"""
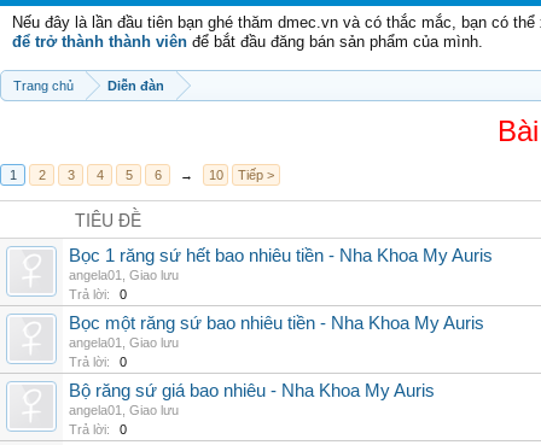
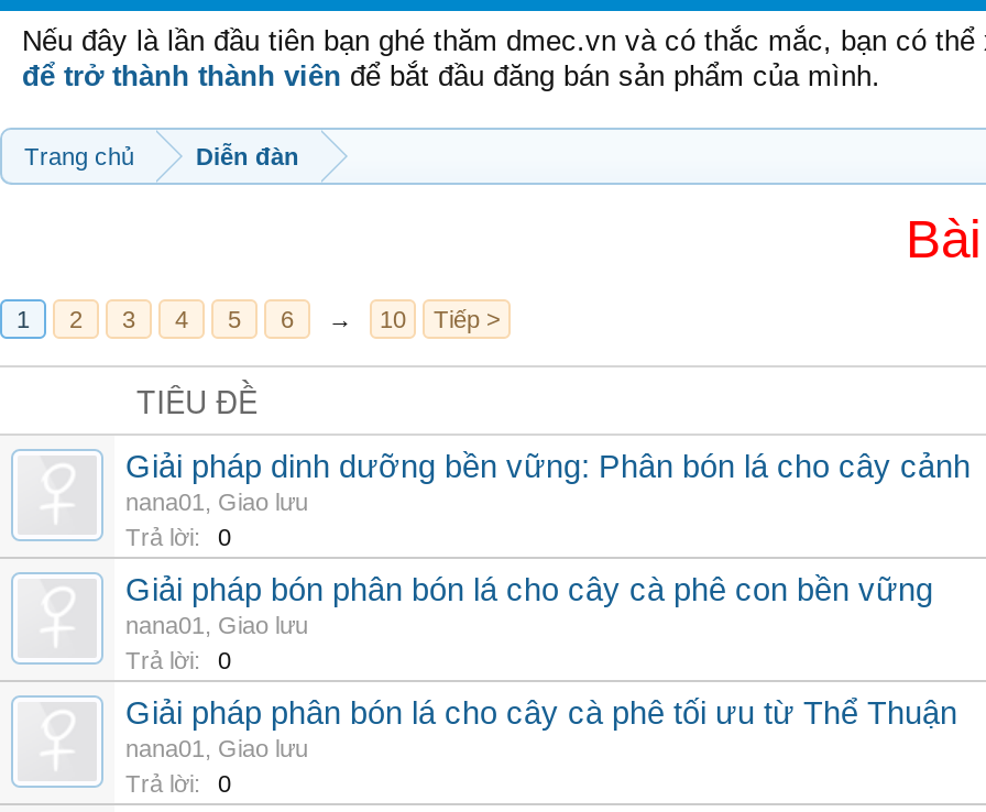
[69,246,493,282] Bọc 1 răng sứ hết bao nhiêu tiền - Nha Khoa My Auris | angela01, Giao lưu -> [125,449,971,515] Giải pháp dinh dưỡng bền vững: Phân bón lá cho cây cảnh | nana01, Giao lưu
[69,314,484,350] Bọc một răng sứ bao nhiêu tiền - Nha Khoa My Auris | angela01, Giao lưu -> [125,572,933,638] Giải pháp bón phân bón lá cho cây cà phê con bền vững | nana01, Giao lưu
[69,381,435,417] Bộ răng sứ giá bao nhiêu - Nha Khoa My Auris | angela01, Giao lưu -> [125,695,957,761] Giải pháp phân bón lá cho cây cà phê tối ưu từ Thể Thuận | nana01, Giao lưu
"""
"""
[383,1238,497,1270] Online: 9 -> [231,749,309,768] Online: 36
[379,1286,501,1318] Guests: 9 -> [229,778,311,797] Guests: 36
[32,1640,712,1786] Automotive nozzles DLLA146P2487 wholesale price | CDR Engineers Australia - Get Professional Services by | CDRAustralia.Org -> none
"""
**Exercise aim:** In the listing above, find the line with "[69,314,484,350] Bọc một" and the line with "[69,381,435,417] Bộ răng"; output exactly those lines and all lines between them.

**Expected answer:**
[69,314,484,350] Bọc một răng sứ bao nhiêu tiền - Nha Khoa My Auris | angela01, Giao lưu -> [125,572,933,638] Giải pháp bón phân bón lá cho cây cà phê con bền vững | nana01, Giao lưu
[69,381,435,417] Bộ răng sứ giá bao nhiêu - Nha Khoa My Auris | angela01, Giao lưu -> [125,695,957,761] Giải pháp phân bón lá cho cây cà phê tối ưu từ Thể Thuận | nana01, Giao lưu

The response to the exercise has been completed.